*** Opening of Task data ***
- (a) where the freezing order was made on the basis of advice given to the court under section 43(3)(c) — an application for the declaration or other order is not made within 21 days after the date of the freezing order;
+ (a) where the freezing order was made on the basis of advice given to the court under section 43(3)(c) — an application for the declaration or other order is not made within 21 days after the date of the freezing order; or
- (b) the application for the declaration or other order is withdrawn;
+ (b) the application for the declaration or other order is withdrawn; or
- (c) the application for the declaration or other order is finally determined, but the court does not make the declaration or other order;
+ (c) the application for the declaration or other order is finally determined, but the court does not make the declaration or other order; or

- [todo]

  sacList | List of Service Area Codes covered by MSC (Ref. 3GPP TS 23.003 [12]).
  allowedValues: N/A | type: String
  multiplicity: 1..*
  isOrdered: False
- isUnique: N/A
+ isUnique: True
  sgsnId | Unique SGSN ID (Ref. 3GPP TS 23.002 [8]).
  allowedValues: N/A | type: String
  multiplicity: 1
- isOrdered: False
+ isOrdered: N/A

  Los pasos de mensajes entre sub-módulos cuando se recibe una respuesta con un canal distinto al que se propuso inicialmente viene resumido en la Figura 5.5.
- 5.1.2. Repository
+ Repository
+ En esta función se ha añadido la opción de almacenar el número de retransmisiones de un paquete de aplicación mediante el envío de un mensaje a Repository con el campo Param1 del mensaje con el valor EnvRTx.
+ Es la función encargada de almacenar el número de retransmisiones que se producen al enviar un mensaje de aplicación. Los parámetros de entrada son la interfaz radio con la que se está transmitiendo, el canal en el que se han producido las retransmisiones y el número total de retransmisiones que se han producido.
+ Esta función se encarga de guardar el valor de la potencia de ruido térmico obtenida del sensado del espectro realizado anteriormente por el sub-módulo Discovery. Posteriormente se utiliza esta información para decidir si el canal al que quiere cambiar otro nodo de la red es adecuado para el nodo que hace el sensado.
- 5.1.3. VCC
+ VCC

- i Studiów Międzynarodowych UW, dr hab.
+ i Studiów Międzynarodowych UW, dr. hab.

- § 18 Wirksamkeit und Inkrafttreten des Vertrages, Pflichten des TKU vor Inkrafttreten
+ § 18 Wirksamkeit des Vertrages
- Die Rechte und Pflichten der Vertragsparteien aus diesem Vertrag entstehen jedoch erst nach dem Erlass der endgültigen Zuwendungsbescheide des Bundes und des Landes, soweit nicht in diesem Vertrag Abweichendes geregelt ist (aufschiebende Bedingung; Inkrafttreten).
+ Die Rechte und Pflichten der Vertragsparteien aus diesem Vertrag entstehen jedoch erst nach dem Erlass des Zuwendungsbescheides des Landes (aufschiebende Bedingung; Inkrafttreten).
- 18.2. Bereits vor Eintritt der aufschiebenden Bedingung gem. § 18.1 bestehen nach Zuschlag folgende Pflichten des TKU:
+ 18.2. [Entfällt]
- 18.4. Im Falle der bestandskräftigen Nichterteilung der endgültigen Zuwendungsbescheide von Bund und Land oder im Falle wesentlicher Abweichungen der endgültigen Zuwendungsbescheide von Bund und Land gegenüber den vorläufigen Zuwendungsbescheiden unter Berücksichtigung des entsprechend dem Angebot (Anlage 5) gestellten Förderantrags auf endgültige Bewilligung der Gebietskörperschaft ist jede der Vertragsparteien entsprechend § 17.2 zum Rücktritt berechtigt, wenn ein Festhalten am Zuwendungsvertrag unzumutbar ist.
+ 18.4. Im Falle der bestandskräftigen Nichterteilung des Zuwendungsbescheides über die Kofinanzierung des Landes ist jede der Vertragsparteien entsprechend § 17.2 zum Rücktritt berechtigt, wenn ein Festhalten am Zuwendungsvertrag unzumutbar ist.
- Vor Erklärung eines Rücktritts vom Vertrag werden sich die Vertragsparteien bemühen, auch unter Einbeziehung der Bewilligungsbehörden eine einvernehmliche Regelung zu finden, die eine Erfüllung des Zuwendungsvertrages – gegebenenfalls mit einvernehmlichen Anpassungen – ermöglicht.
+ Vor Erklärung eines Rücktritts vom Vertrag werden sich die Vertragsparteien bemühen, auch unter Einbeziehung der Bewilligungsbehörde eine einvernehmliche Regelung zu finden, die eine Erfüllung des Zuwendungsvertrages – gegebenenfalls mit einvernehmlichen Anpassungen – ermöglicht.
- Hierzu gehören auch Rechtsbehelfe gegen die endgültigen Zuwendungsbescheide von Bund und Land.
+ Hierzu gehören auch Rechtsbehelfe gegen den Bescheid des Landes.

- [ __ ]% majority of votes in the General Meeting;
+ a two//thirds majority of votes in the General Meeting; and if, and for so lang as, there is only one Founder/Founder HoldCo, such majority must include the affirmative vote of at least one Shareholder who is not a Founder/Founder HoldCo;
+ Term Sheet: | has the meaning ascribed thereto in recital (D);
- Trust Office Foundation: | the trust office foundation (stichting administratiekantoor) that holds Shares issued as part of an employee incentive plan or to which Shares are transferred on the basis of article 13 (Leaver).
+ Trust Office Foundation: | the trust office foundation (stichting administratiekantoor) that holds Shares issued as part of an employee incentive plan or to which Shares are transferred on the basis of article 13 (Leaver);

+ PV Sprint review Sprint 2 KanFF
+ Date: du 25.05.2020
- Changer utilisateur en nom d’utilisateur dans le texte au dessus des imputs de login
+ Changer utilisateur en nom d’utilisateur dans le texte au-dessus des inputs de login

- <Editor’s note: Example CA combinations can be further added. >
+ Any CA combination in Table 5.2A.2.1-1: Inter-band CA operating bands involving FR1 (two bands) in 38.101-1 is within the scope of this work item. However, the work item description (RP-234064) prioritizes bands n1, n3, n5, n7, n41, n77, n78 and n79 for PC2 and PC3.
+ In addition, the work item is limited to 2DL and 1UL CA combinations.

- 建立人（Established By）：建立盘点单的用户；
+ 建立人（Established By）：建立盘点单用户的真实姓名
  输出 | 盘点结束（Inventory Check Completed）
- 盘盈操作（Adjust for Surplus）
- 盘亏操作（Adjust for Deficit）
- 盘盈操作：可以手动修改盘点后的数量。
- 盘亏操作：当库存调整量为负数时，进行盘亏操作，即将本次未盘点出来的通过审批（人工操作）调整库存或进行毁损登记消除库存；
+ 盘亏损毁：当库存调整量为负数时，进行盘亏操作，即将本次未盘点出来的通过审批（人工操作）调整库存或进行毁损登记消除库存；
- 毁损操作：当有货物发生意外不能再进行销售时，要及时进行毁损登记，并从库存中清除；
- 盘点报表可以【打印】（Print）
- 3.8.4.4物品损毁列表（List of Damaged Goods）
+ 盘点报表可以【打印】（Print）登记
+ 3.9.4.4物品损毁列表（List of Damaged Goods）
*** Close of Task data ***
> What to produce:
Search the data for the string "aplicación" and copy every line where it appears.

> Solution to the exercise:
+ En esta función se ha añadido la opción de almacenar el número de retransmisiones de un paquete de aplicación mediante el envío de un mensaje a Repository con el campo Param1 del mensaje con el valor EnvRTx.
+ Es la función encargada de almacenar el número de retransmisiones que se producen al enviar un mensaje de aplicación. Los parámetros de entrada son la interfaz radio con la que se está transmitiendo, el canal en el que se han producido las retransmisiones y el número total de retransmisiones que se han producido.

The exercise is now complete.